::: Recorded data

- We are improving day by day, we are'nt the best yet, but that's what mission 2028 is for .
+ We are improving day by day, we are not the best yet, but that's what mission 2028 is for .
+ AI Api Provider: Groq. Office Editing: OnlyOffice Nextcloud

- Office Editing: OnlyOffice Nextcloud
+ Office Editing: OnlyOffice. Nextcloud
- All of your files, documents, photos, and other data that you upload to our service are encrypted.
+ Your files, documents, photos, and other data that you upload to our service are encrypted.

::::::
::: Recorded data

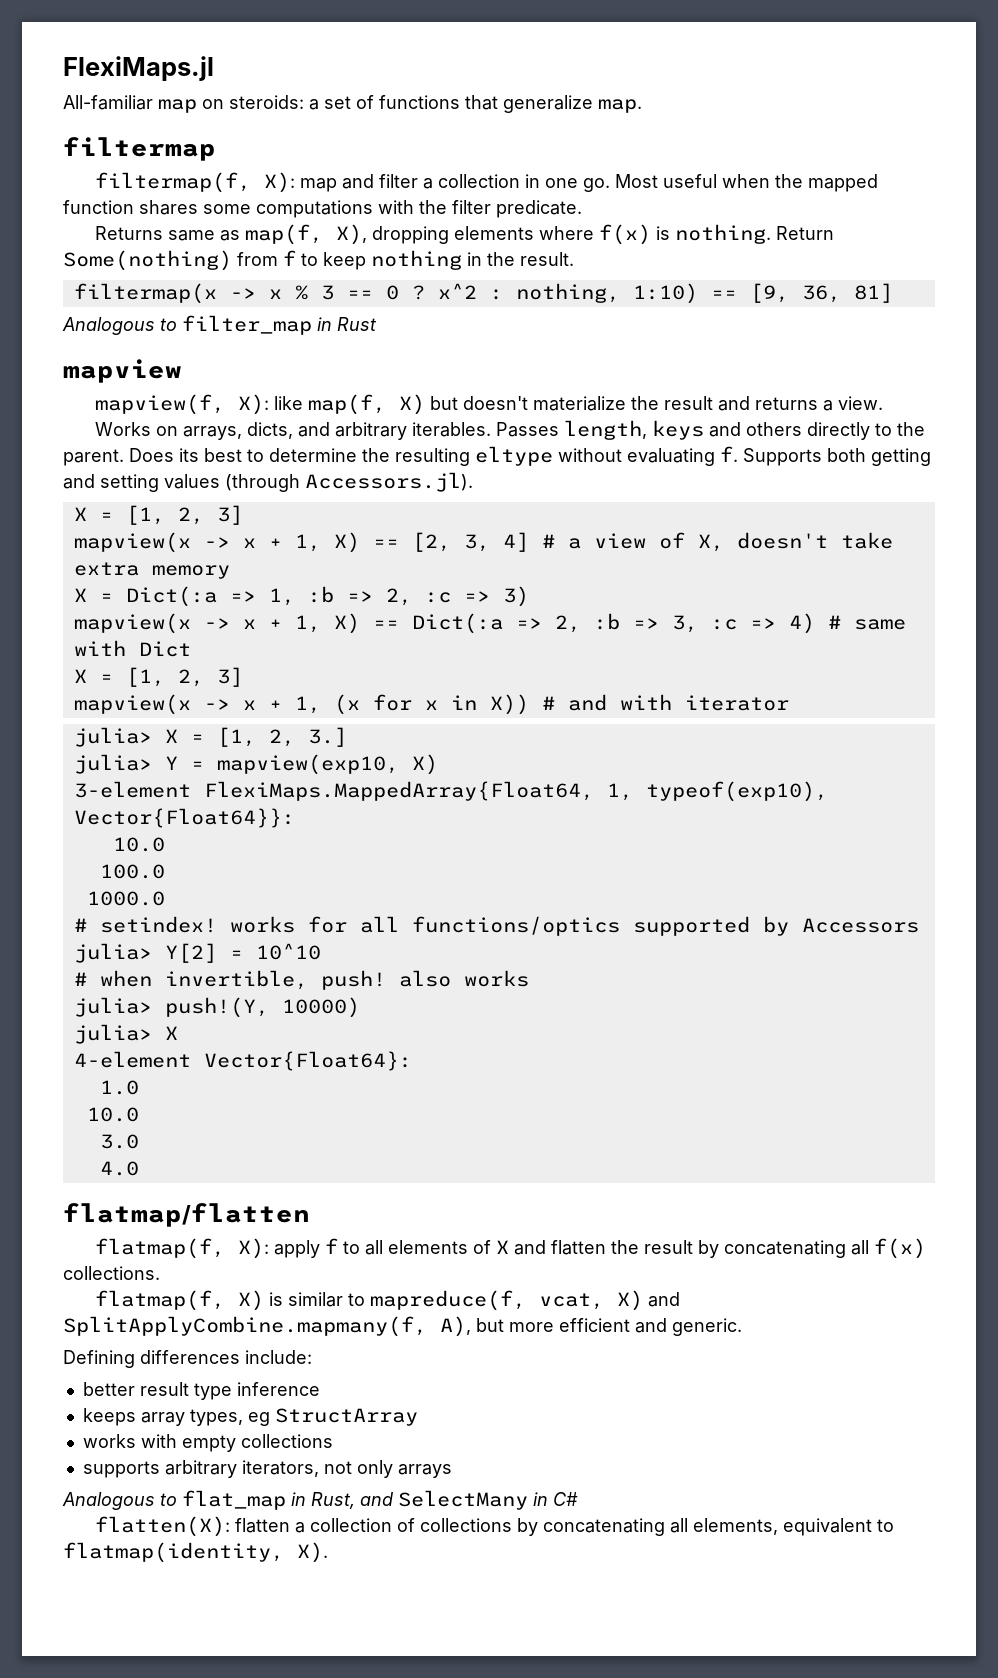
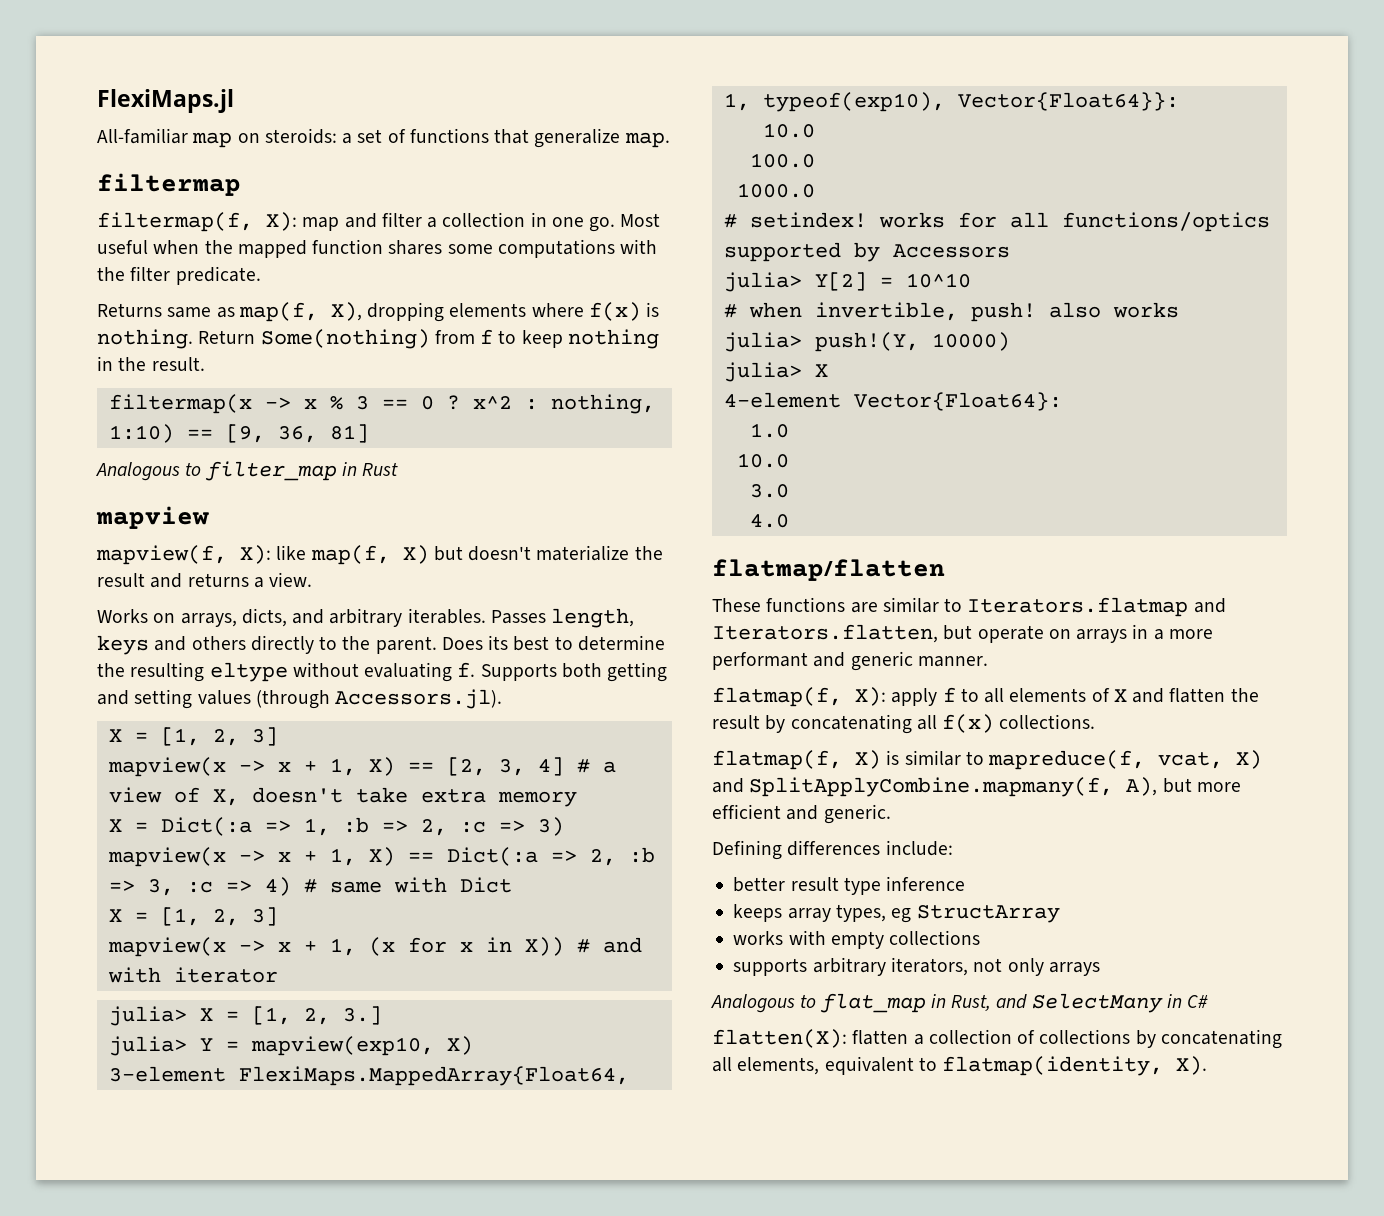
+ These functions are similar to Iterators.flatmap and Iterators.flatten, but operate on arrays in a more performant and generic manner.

::::::

Goal of the exercise: Could you please give the number of lines in the data above that contain the word "Nextcloud"? Only the number is needed.

Result of this task: 3